In Chapter 5 de Witte continues discussing peace and prosperity by pointing out that until the present day the pursuit of these objectives have determined the very way in which EU law functions. He instead suggests to crumble the intended rigidity of the EU. The author proposes institutional changes aimed at enabling citizens to effectively formulate new objectives for the European integration and to steer the latter’s course. De Witte believes that these changes (including the increase of political control over EU institutions and the creation of transnational party lists in European Parliament elections) would enhance accountability, representation and responsiveness at the supranational level. Nevertheless, a question arises how to avoid replicating today’s national pathologies of democracy. De Witte suggests to provide to European regions a substantial role in EU decision-making, at the expense of the Member States authorities. He also would perhaps claim that in the EU a unique space for cooperation is available, and therefore the ‘trust networks’ on which he relies can become stronger than at the national level. However, it does not extinguish doubts as to whether the new proposed shape of EU structure would not mirror the current domestic ills such as the crisis of party politics, the illusory character of a number of means of accountability or the alienation of the political class from citizens.

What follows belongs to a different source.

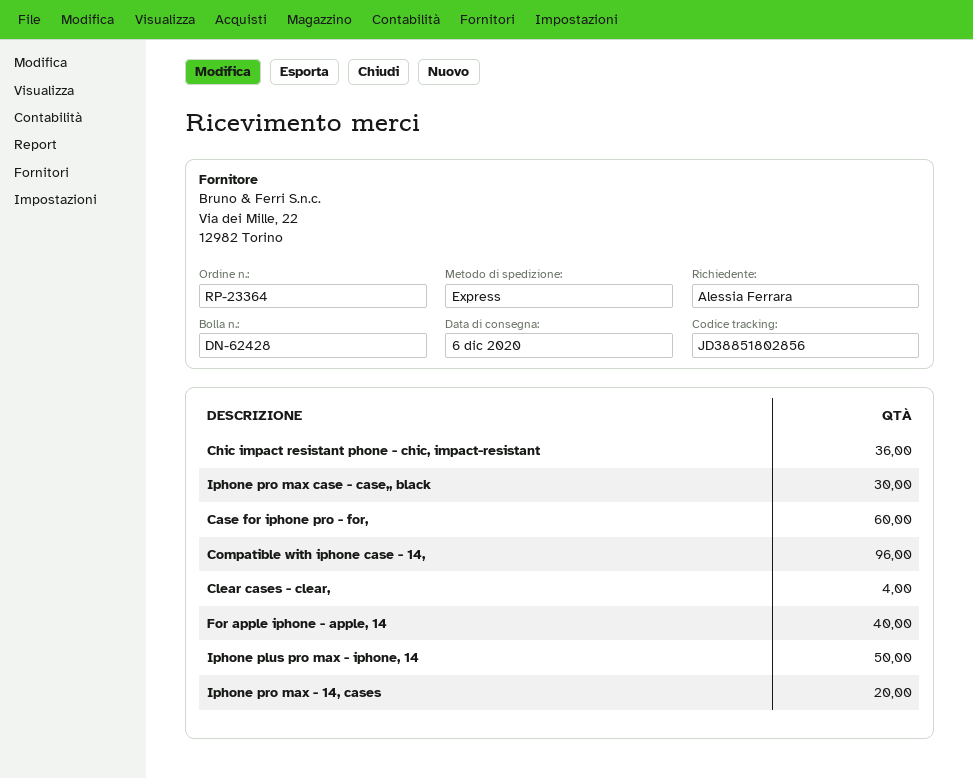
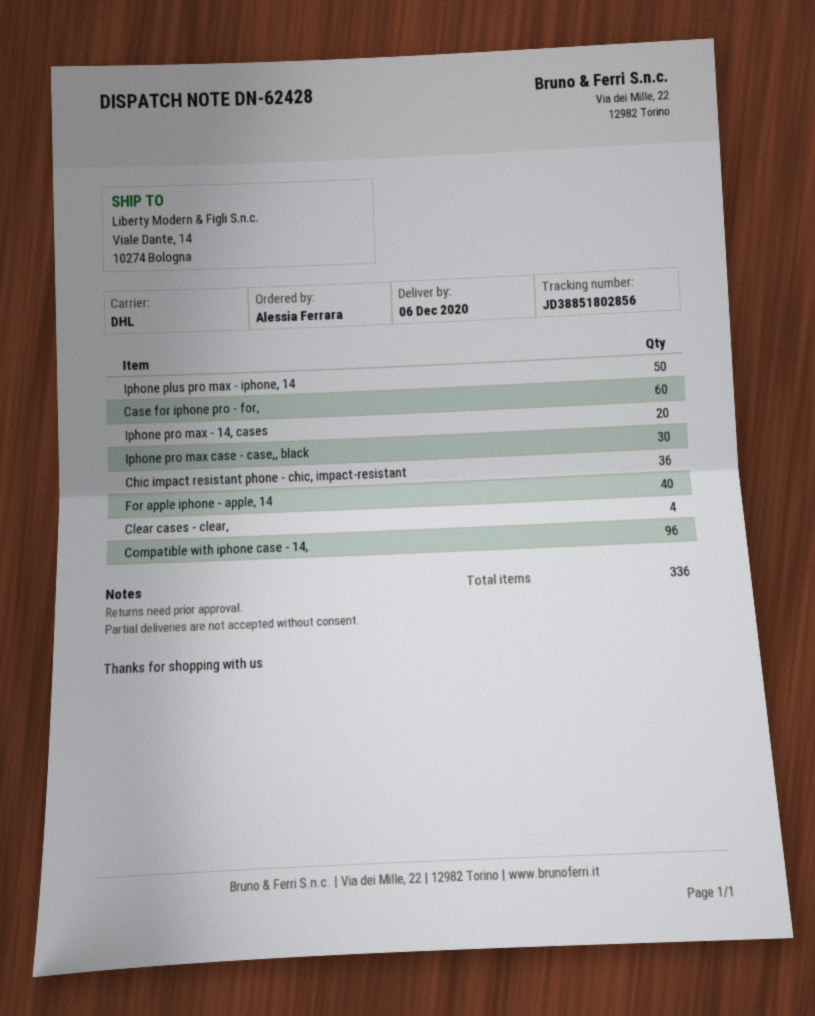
shipping method: express -> DHL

The last and the largest chapter is devoted to drafting ten policy recommendations, announced in the book’s title. These proposals range from a European public holiday and free lunches for all European schoolkids to the unconditional basic income for all EU citizens and the full switch to the renewable energy sources of the entire EU. Setting aside the issue of the substantive plausibility of the proposals, their merit in fitting consistently the theoretical premises of the argument should be stressed. Indeed, the book is exemplary as regards the art of linking abstract ideas to concrete solution proposals (regardless of what we think about their intrinsic value) in a suggestive, intelligible and concise manner.
Floris de Witte’s book can become an instructive attempt at getting beyond EU legal academia in order to reach a broader audience, while retaining an informed legal vision. Much of the success of the book however depends on the author’s accuracy in identifying who today’s young EU citizen is and how he or she lives. It is therefore up to the book’s addressees to eventually verify its ideas.